Tobacco use usually starts in adolescence, with 90% of smokers first trying before age 18 years. Overall, 24.6% of high school students and 7.7% of middle school students reporting using some type of tobacco in 2014, and 46% of high school students and 17.7% of middle school students admitted at least trying a tobacco product in 2013. According to the American Academy of Pediatrics (AAP), more than 3800 adolescents try their first cigarette every day, and 2100 become daily smokers. Most start with some type of flavored tobacco, according to AAP, and more students report trying e-cigarettes before traditional cigarettes. According to AAP, 2.5% of middle school students and 9.2% of high school students reported trying cigarettes in the past 30 days in 2014–down 4.3% and 15.8%, respectively, from 2011. On the other hand, 3.9% of middle school students and 13.4% of high school students reported trying e-cigarettes in 2014-an increase of 0.6% and 1.5%, respectively, from 2011. Hookah use has increased, as well, up 1% in middle school students, and 4.1% in high schoolers.

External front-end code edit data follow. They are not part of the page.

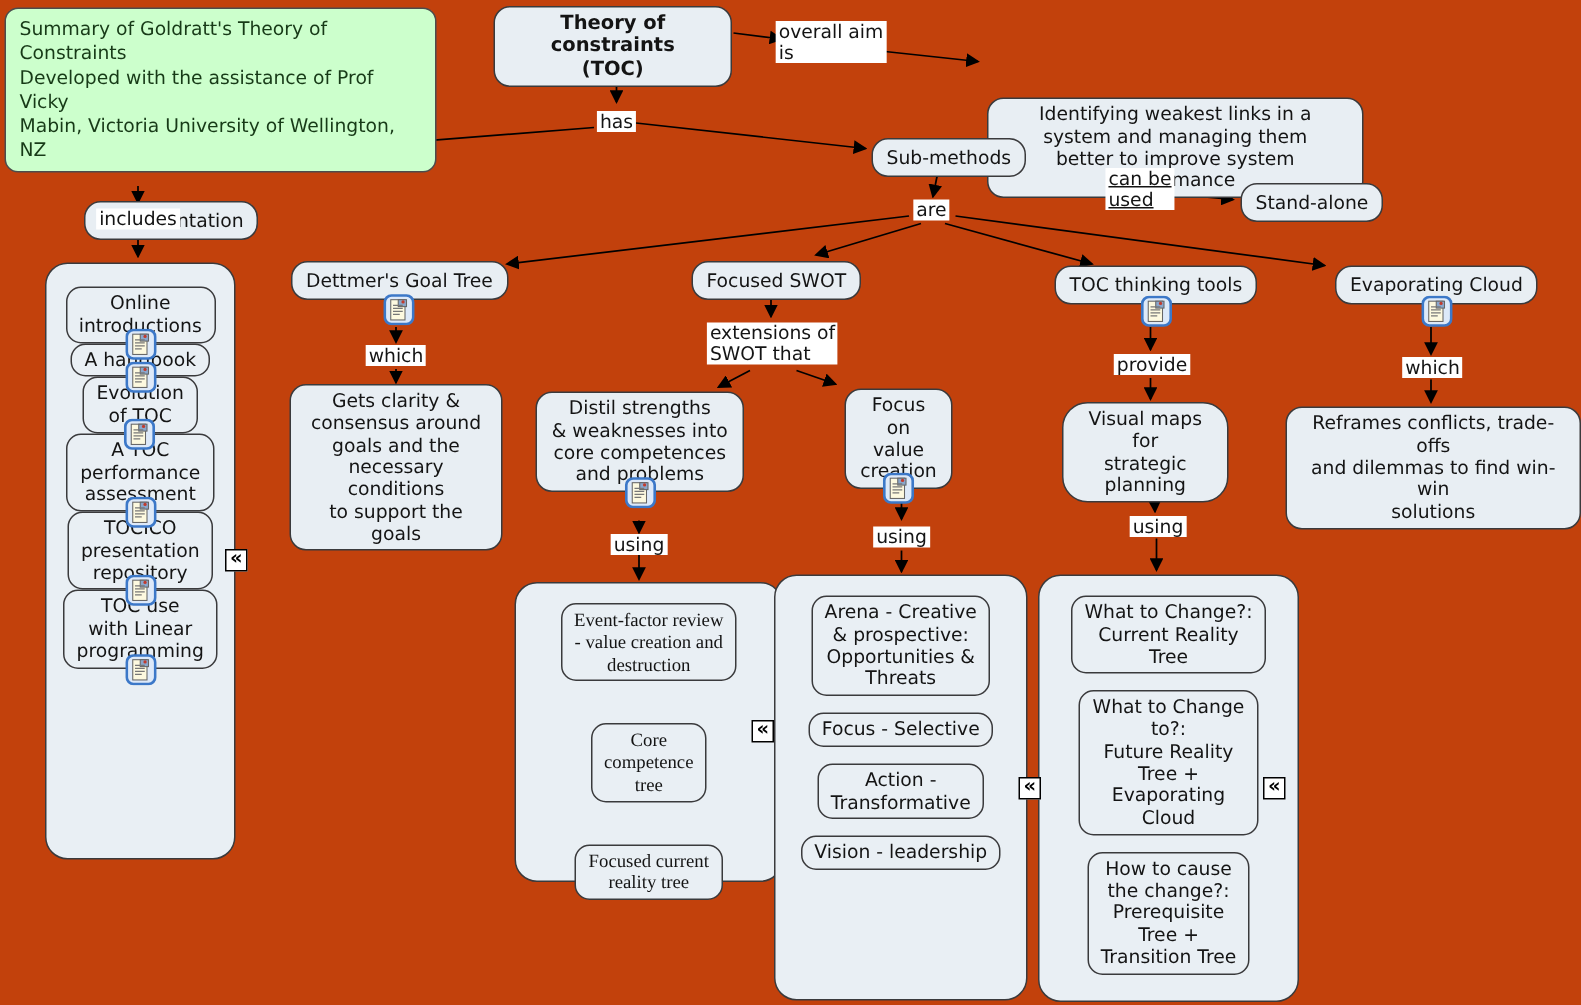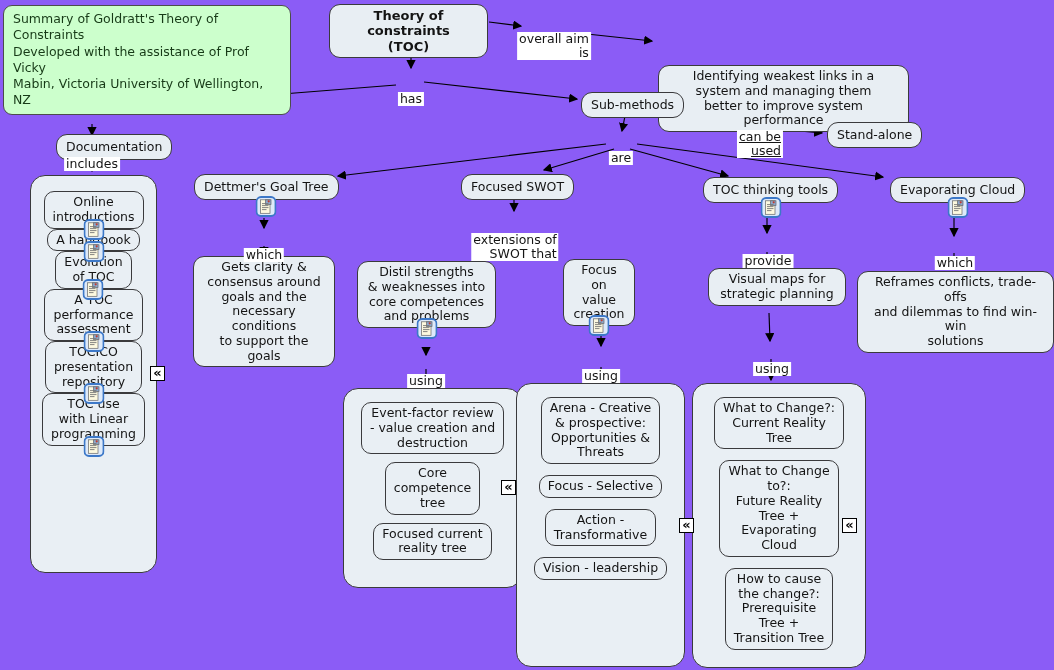--- a/index.html
+++ b/index.html
@@ -3,7 +3,7 @@
 <meta charset="utf-8">
 <style>
   html,body{margin:0;padding:0;background:#fff;}
-  #canvas{position:relative;width:1054px;height:670px;background:#8b5cf6;
+  #canvas{position:relative;width:1054px;height:670px;background:#c2410c;
           font-family:"DejaVu Sans","Liberation Sans",sans-serif;overflow:hidden;}
   svg.wires{position:absolute;left:0;top:0;z-index:1;}
   .node{position:absolute;z-index:2;box-sizing:border-box;background:#e8eef3;

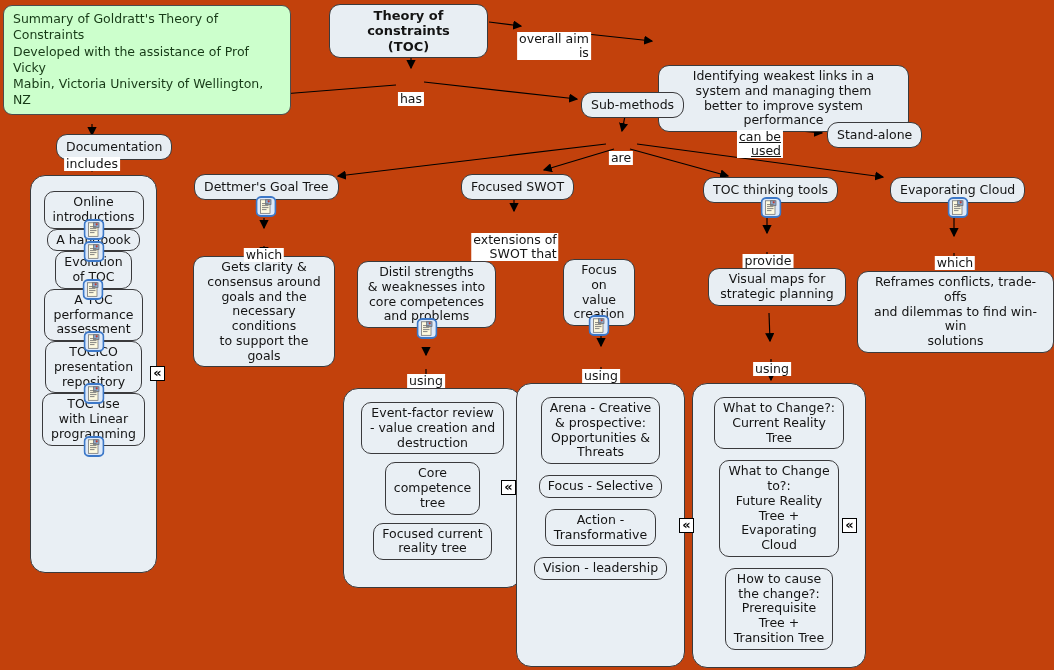--- a/index.html
+++ b/index.html
@@ -23,7 +23,7 @@
         text-align:center;display:flex;align-items:center;justify-content:center;}
   .item .txt{white-space:pre-line;}
   .linklabel{position:absolute;z-index:2;background:#fff;font-size:12.5px;line-height:1.12;
-        color:#141414;text-align:right;white-space:pre-line;padding:0 2px;transform:translateX(-50%);margin-top:18px;}
+        color:#141414;text-align:left;white-space:pre-line;padding:0 2px;transform:translateX(-50%);}
   .resicon{position:absolute;left:50%;z-index:3;transform:translateX(-50%);}
   .chev{position:absolute;z-index:4;width:15px;height:15px;background:#fff;border:1.3px solid #000;
         color:#000;font-size:13px;line-height:12px;text-align:center;font-weight:bold;box-sizing:border-box;}

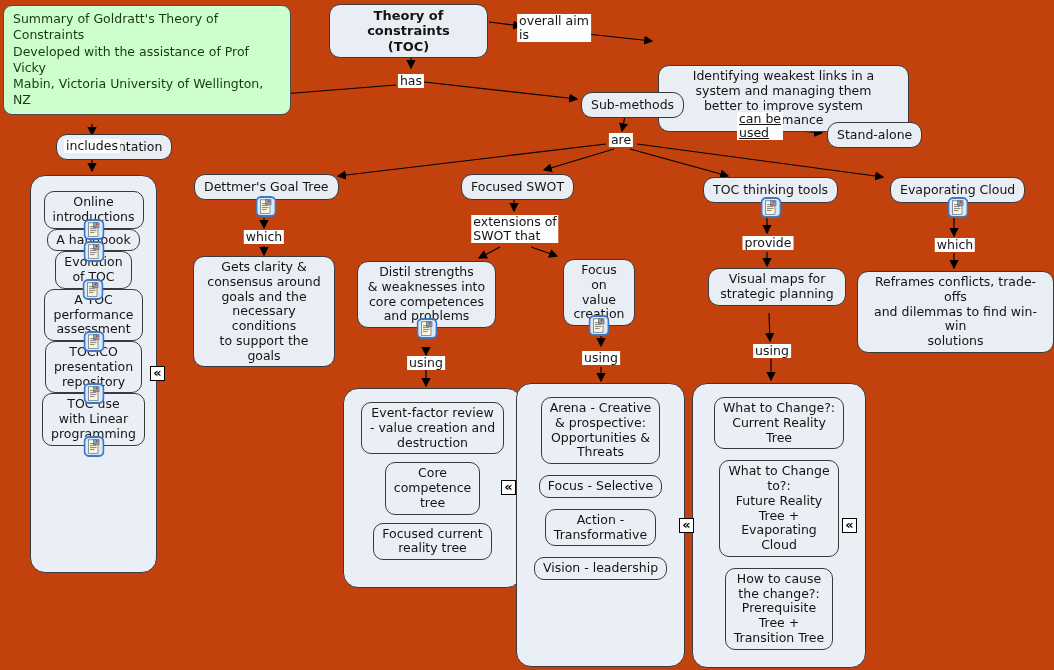--- a/index.html
+++ b/index.html
@@ -140,7 +140,7 @@
       </svg>
   </div>
 
-  <div class="node" style="left:708px;top:268px;width:138px;">Visual maps for
+  <div class="node" style="left:708px;top:268px;width:111px;border-radius:17px;">Visual maps for
 strategic planning</div>
 
   <div class="node" style="left:890px;top:177px;">

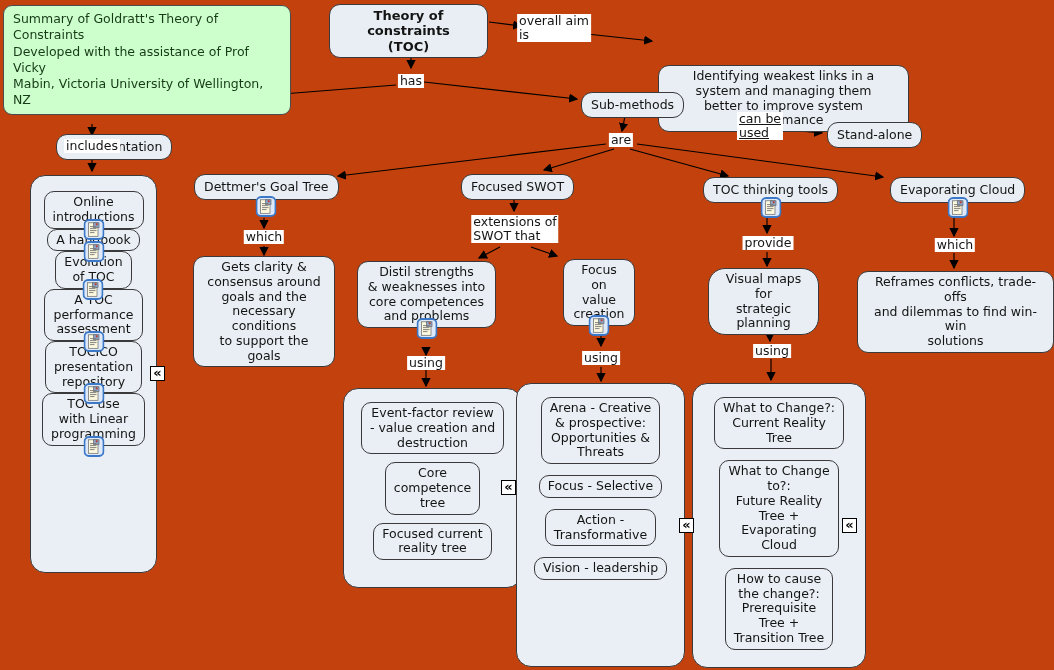--- a/index.html
+++ b/index.html
@@ -217,7 +217,7 @@
     </div>
   </div>
 
-  <div class="container" style="left:343px;top:388px;width:179px;height:200px;padding:13px 5px 10px;gap:8px;">
+  <div class="container" style="left:343px;top:388px;width:179px;height:200px;padding:13px 5px 10px;gap:28px;font-family:Liberation Serif, serif;">
     <div class="item">
       <span class="txt">Event-factor review
 - value creation and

The Centers for Disease Control and Prevention (CDC) recommends combatting tobacco use among adolescents by increasing costs and taxes, raising the minimum age to purchase tobacco products to 21 years, promoting participation in school and community groups, and more. Advertising to children and childrens should also be targeted, CDC says, and while cigarette advertisements have been limited, AAP found that exposure to e-cigarette advertisements among 12- to 17-year-olds increased by 256% from 2011 to 2013 with ads appearing on the 100 highest-rates youth programs.
Electronic cigarette use is increasing, according to another AAP report, which reported e-cigarette used at 29% among Hawaiian high school students in 2013-a figure much higher than previously estimated.
The AAP has called for increased regulation of e-cigarettes, particularly through improved child-proof packaging, citing increased instances of nicotine poisoning among children. The American Association of Poison Control Centers (AAPCC) reported 3353 year-to-date exposures related to e-cigarettes and liquid nicotine in 2013. These products are appealing to children because of their bright colors and candy-like flavors, says AAP. The AAP says the exposure figures reported by AAPCC in 2013 have more than doubled in 2014, and most exposures occurred in children aged younger than age 6 years. The AAP reports 2689 liquid nicotine exposures for 2015 as of October 31. Just 1 teaspoon of liquid nicotine can be lethal to a child, and smaller amounts could cause serious illness, says AAP.